(Records from a data source)
--- START ---
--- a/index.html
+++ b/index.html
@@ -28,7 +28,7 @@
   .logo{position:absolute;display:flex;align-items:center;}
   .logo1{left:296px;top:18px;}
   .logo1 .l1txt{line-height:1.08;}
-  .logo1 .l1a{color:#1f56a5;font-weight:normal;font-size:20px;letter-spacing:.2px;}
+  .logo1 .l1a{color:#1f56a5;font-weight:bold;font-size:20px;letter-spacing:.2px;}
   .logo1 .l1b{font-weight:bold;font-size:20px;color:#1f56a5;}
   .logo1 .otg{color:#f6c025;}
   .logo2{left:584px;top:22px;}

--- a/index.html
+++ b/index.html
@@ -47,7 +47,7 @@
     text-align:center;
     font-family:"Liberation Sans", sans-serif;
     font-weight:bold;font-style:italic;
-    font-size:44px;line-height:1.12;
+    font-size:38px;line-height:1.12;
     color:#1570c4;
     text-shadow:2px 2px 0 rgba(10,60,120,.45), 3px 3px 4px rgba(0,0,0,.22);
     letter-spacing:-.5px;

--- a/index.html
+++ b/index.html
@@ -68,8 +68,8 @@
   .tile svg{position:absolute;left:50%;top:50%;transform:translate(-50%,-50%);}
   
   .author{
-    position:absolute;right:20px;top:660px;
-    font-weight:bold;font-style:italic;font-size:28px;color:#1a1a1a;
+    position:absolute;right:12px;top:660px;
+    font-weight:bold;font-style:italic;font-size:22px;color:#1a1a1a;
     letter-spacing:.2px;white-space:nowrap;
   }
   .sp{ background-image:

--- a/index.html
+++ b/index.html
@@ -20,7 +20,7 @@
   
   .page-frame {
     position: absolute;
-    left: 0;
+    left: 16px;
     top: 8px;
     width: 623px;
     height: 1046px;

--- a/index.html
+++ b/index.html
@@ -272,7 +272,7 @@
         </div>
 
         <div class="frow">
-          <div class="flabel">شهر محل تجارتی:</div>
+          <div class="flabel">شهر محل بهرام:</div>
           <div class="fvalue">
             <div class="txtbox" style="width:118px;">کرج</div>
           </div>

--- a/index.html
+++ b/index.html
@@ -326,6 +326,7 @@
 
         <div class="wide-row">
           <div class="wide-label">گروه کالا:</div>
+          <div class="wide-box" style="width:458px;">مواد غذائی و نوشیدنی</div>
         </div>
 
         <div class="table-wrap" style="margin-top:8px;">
--- END ---
May I have all of the records repeated exactly?

--- a/index.html
+++ b/index.html
@@ -28,7 +28,7 @@
   .logo{position:absolute;display:flex;align-items:center;}
   .logo1{left:296px;top:18px;}
   .logo1 .l1txt{line-height:1.08;}
-  .logo1 .l1a{color:#1f56a5;font-weight:normal;font-size:20px;letter-spacing:.2px;}
+  .logo1 .l1a{color:#1f56a5;font-weight:bold;font-size:20px;letter-spacing:.2px;}
   .logo1 .l1b{font-weight:bold;font-size:20px;color:#1f56a5;}
   .logo1 .otg{color:#f6c025;}
   .logo2{left:584px;top:22px;}

--- a/index.html
+++ b/index.html
@@ -47,7 +47,7 @@
     text-align:center;
     font-family:"Liberation Sans", sans-serif;
     font-weight:bold;font-style:italic;
-    font-size:44px;line-height:1.12;
+    font-size:38px;line-height:1.12;
     color:#1570c4;
     text-shadow:2px 2px 0 rgba(10,60,120,.45), 3px 3px 4px rgba(0,0,0,.22);
     letter-spacing:-.5px;

--- a/index.html
+++ b/index.html
@@ -68,8 +68,8 @@
   .tile svg{position:absolute;left:50%;top:50%;transform:translate(-50%,-50%);}
   
   .author{
-    position:absolute;right:20px;top:660px;
-    font-weight:bold;font-style:italic;font-size:28px;color:#1a1a1a;
+    position:absolute;right:12px;top:660px;
+    font-weight:bold;font-style:italic;font-size:22px;color:#1a1a1a;
     letter-spacing:.2px;white-space:nowrap;
   }
   .sp{ background-image:

--- a/index.html
+++ b/index.html
@@ -20,7 +20,7 @@
   
   .page-frame {
     position: absolute;
-    left: 0;
+    left: 16px;
     top: 8px;
     width: 623px;
     height: 1046px;

--- a/index.html
+++ b/index.html
@@ -272,7 +272,7 @@
         </div>
 
         <div class="frow">
-          <div class="flabel">شهر محل تجارتی:</div>
+          <div class="flabel">شهر محل بهرام:</div>
           <div class="fvalue">
             <div class="txtbox" style="width:118px;">کرج</div>
           </div>

--- a/index.html
+++ b/index.html
@@ -326,6 +326,7 @@
 
         <div class="wide-row">
           <div class="wide-label">گروه کالا:</div>
+          <div class="wide-box" style="width:458px;">مواد غذائی و نوشیدنی</div>
         </div>
 
         <div class="table-wrap" style="margin-top:8px;">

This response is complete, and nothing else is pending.